Are you aware of the hit American democracy has taken?
On July 1, the Supreme Court ruled in “Brnovich v. Democratic National Committee” that two racially discriminatory Arizona voting laws do not violate the Voting Rights Act or the Constitution, overturning a Ninth Circuit ruling.
Arizona has been ground zero for former President Donald Trump’s claims that the election was stolen.
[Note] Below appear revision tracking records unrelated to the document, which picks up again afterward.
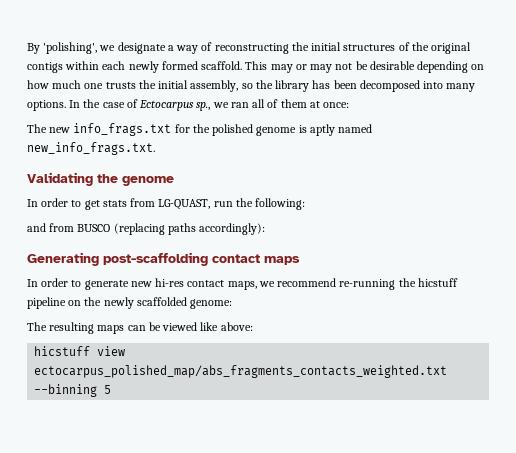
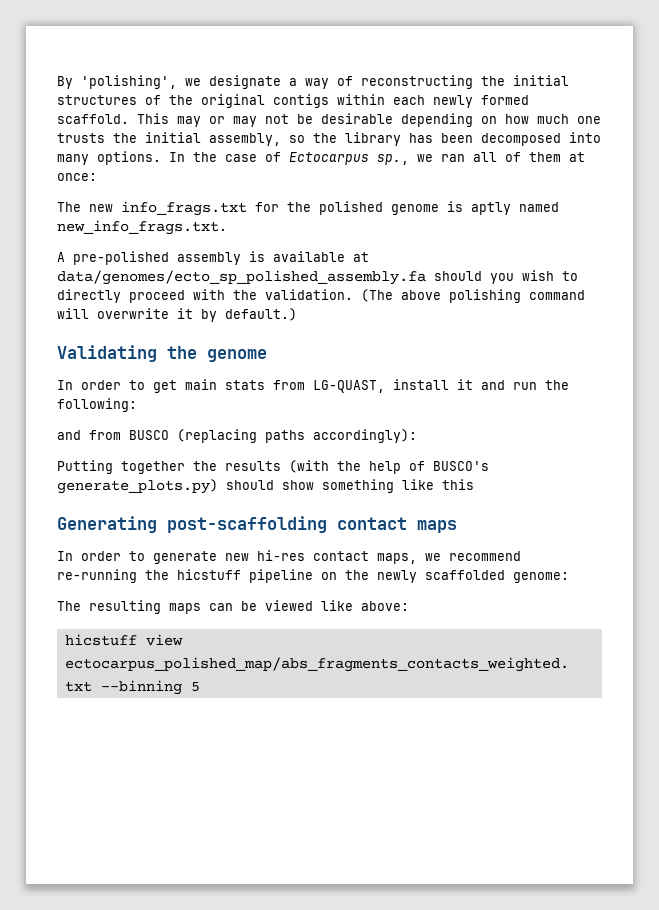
(155, 148) none -> [57,251,369,265] [57,270,578,285] [57,289,585,303] [57,308,297,322] // A pre-polished assembly is available at data/genomes/ecto_sp_polished_assembly.fa should you wish to directly proceed with the validation. (The above polishing command will overwrite it by default.)
(100, 205) none -> [185,379,217,390] main
(211, 204) none -> [393,379,505,390] install it and
(266, 229) none -> [57,460,489,474] [57,479,474,494] // Putting together the results (with the help of BUSCO's generate_plots.py) should show something like this

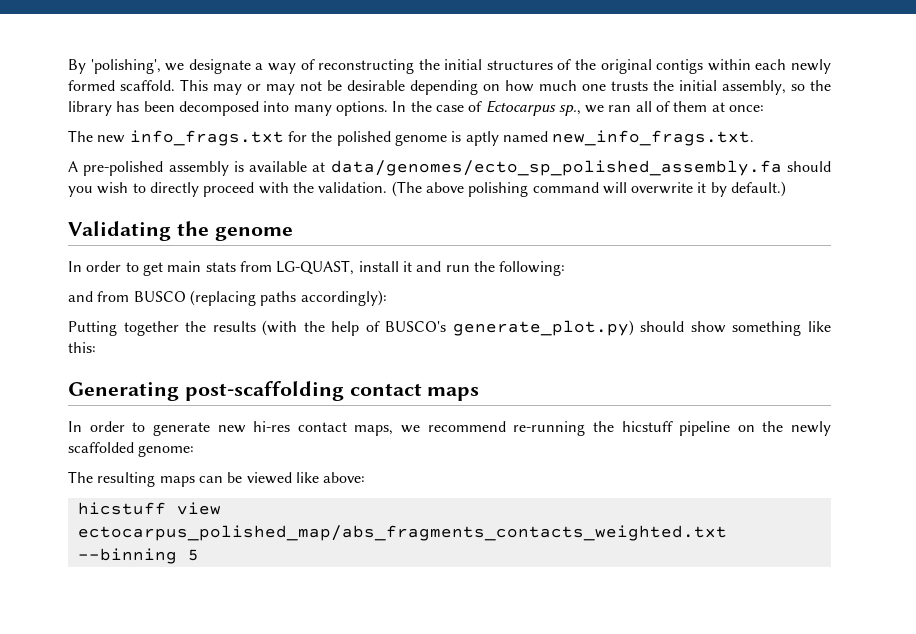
[57,479,218,494] generate_plots.py) -> [452,320,634,336] generate_plot.py)
[442,479,474,490] this -> [68,342,96,353] this:

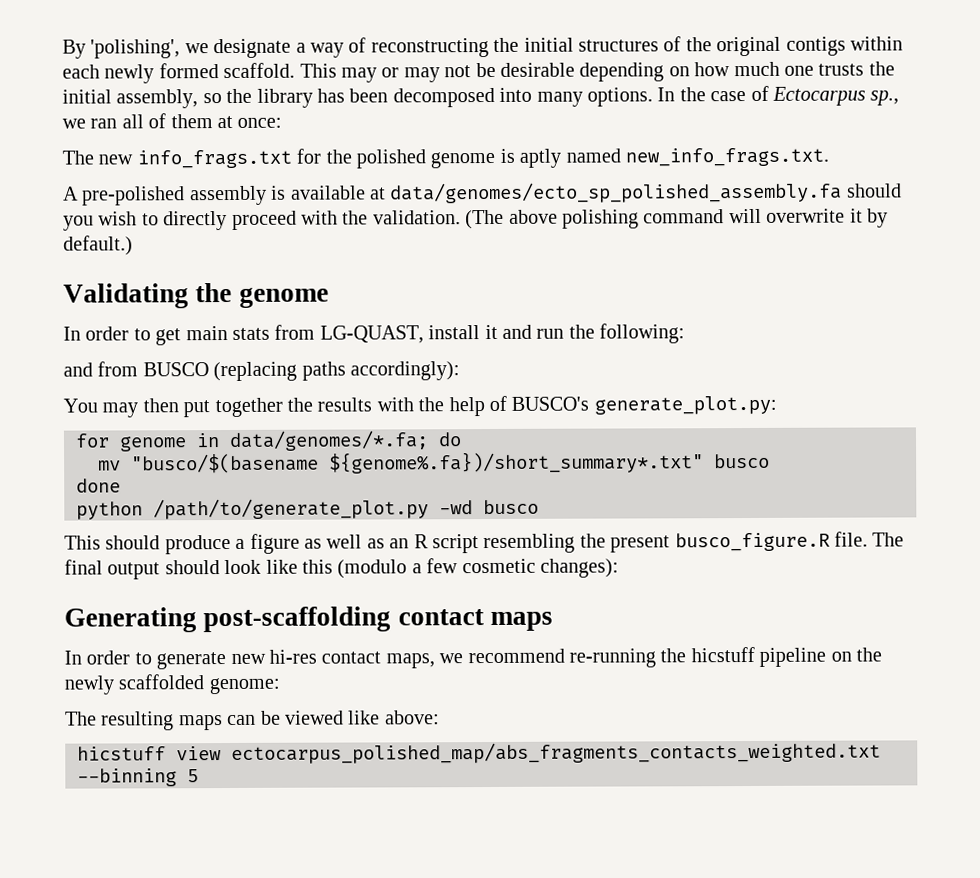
[68,321,117,336] Putting -> [63,398,211,418] You may then put
[262,320,298,336] (with -> [376,397,414,412] with
[452,320,832,336] [68,342,96,353] generate_plot.py) should show something like this: -> [593,395,777,415] [75,430,462,452] [98,451,770,474] [76,478,121,493] [76,498,539,520] [64,531,905,555] [64,558,619,580] generate_plot.py: // for genome in data/genomes/*.fa; do // mv "busco/$(basename ${genome%.fa})/short_summary*.txt" busco // done // python /path/to/generate_plot.py -wd busco // This should produce a figure as well as an R script resembling the present busco_figure.R file. The final output should look like this (modulo a few cosmetic changes):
One of the state’s laws banned the collection of absentee ballots by anyone other than a relative or caregiver, and the other threw out any ballots cast in the wrong precinct.
The Supreme Court ruling narrows the only remaining section of the Voting Rights Act, section 2, which allows for legal challenges to voting changes that put minority voters at a disadvantage.
Sean Morales-Doyle, acting director of the Voting Rights and Elections Program at the Brennan Center for Justice at NYU Law, said, “The justices stopped short of eviscerating the Voting Rights Act, but nevertheless did significant damage to this vital civil rights law and to the freedom to vote.”
“Efforts to suppress the minority vote continue,” wrote Supreme Court Justice Elena Kagan in a scathing dissent.
Varun Nikore, the executive director of AAPI Victory Alliance—which works to empower Asian Americans and Pacific Islanders—said, “AAPI communities are experiencing the brunt of voting attacks by right-wing actors who are blatantly trying to curb voting rights in order to win an election.”
AAPIs are the fastest growing voting bloc in the country—with a 46% increase in raw vote numbers from 2016 to 2020 and an even higher increase in key swing states such as Georgia, Arizona, Pennsylvania, Michigan, and Texas.
Nikore said, “This decision made by the Supreme Court will further discriminate against our communities and push the nearly 10 million unregistered AAPI voters back in the shadows.”
The House of Representatives passed a bill that would have set federal standards and overridden voter suppression provisions across the country, but in the Senate, opponents blocked consideration of the bill.
Forty-eight states have introduced 389 bills designed to restrict voting, and at least 28 have passed into law with many more in progress. If that doesn’t scare you, it should.
The only option we have left to protect the freedom to vote in this country is for Congress to pass the John Lewis Voting Rights Act and the For the People Act to enact national standards to prevent future attacks on our freedoms.
Nikore said, “AAPIs are often the forgotten group in our political landscape. That must change immediately and it starts with a new voting rights act to protect our AAPI voters… This is our time. Congress must pass a new Voting Rights Act. It’s the filibuster or democracy. There is no in-between.”